### User interface change data
☆ ☆ ☆

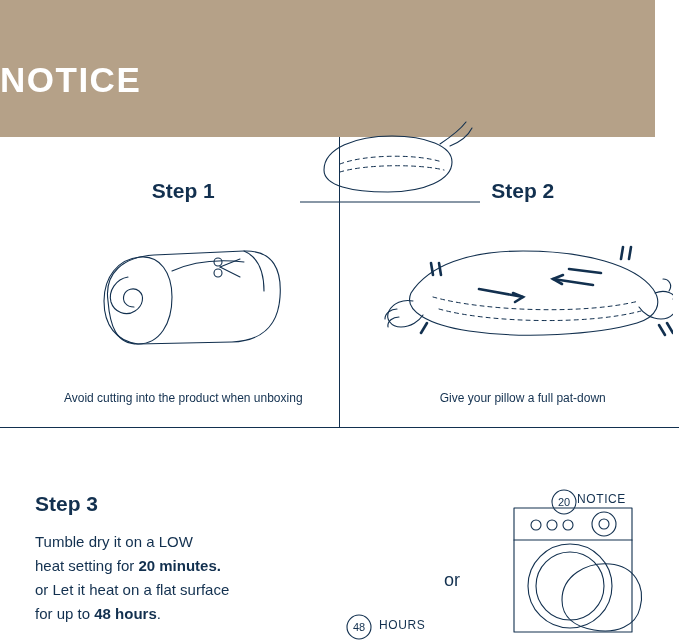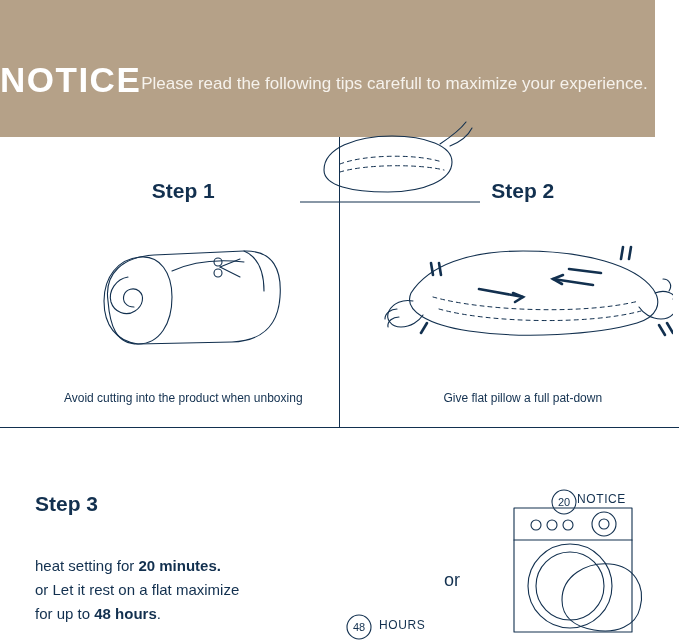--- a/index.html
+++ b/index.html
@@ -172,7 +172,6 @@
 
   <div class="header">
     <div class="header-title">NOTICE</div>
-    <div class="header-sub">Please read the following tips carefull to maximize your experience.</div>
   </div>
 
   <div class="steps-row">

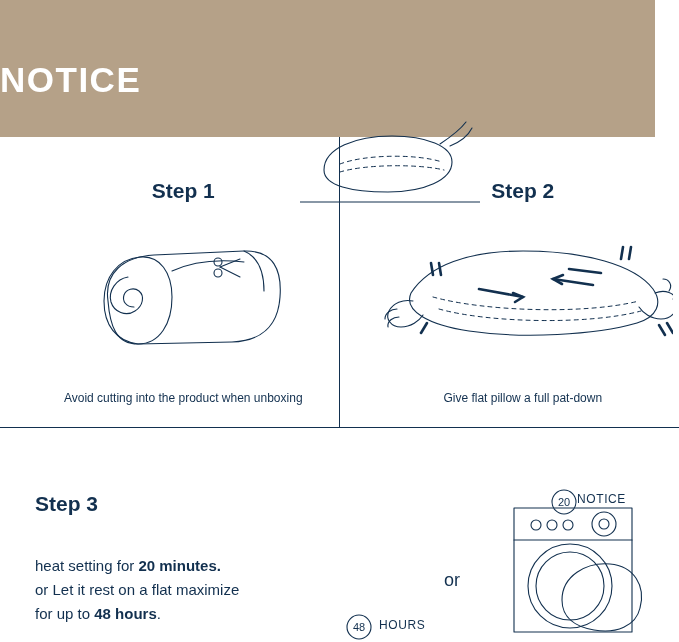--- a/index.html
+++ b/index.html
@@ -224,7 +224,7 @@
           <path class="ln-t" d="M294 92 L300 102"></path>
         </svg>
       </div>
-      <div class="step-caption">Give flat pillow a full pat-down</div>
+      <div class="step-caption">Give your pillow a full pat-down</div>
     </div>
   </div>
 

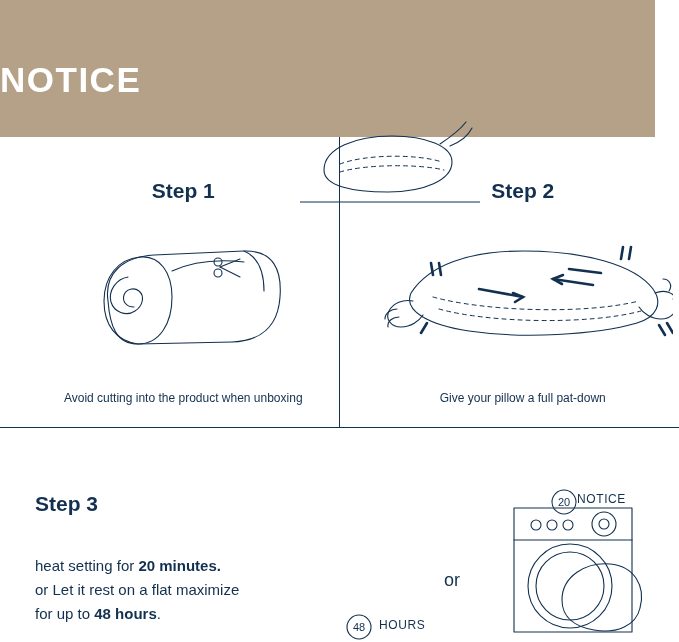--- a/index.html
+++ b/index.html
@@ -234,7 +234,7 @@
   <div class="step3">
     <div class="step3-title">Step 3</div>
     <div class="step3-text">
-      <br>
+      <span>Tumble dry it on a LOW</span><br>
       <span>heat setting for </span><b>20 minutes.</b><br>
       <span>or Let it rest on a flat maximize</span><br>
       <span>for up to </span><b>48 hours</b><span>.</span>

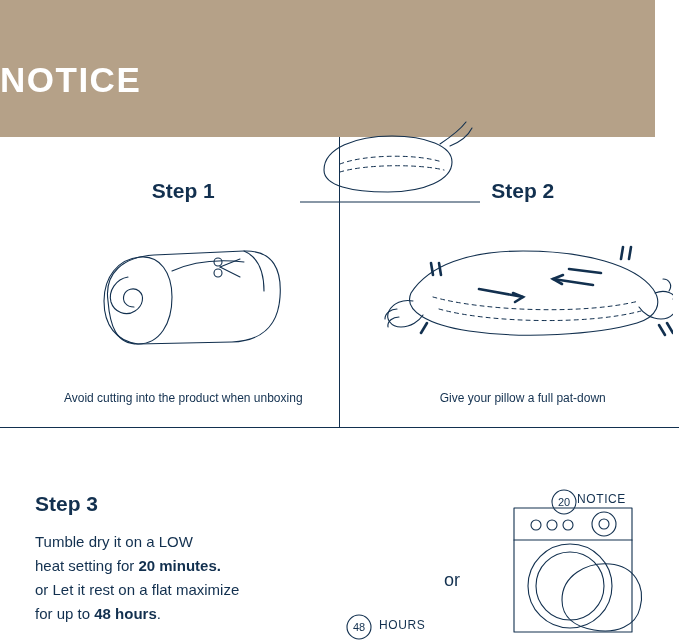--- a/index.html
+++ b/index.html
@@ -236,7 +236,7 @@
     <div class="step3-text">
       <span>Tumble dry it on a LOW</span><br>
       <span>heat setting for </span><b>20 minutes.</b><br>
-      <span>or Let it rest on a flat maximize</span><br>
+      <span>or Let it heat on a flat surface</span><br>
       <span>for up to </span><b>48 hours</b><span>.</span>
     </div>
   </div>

☆ ☆ ☆

### EXERCISE GOAL
Give back all of the data exactly, but not the pictures.

### RESULT FOR THIS TASK
--- a/index.html
+++ b/index.html
@@ -172,7 +172,6 @@
 
   <div class="header">
     <div class="header-title">NOTICE</div>
-    <div class="header-sub">Please read the following tips carefull to maximize your experience.</div>
   </div>
 
   <div class="steps-row">

--- a/index.html
+++ b/index.html
@@ -224,7 +224,7 @@
           <path class="ln-t" d="M294 92 L300 102"></path>
         </svg>
       </div>
-      <div class="step-caption">Give flat pillow a full pat-down</div>
+      <div class="step-caption">Give your pillow a full pat-down</div>
     </div>
   </div>
 

--- a/index.html
+++ b/index.html
@@ -234,7 +234,7 @@
   <div class="step3">
     <div class="step3-title">Step 3</div>
     <div class="step3-text">
-      <br>
+      <span>Tumble dry it on a LOW</span><br>
       <span>heat setting for </span><b>20 minutes.</b><br>
       <span>or Let it rest on a flat maximize</span><br>
       <span>for up to </span><b>48 hours</b><span>.</span>

--- a/index.html
+++ b/index.html
@@ -236,7 +236,7 @@
     <div class="step3-text">
       <span>Tumble dry it on a LOW</span><br>
       <span>heat setting for </span><b>20 minutes.</b><br>
-      <span>or Let it rest on a flat maximize</span><br>
+      <span>or Let it heat on a flat surface</span><br>
       <span>for up to </span><b>48 hours</b><span>.</span>
     </div>
   </div>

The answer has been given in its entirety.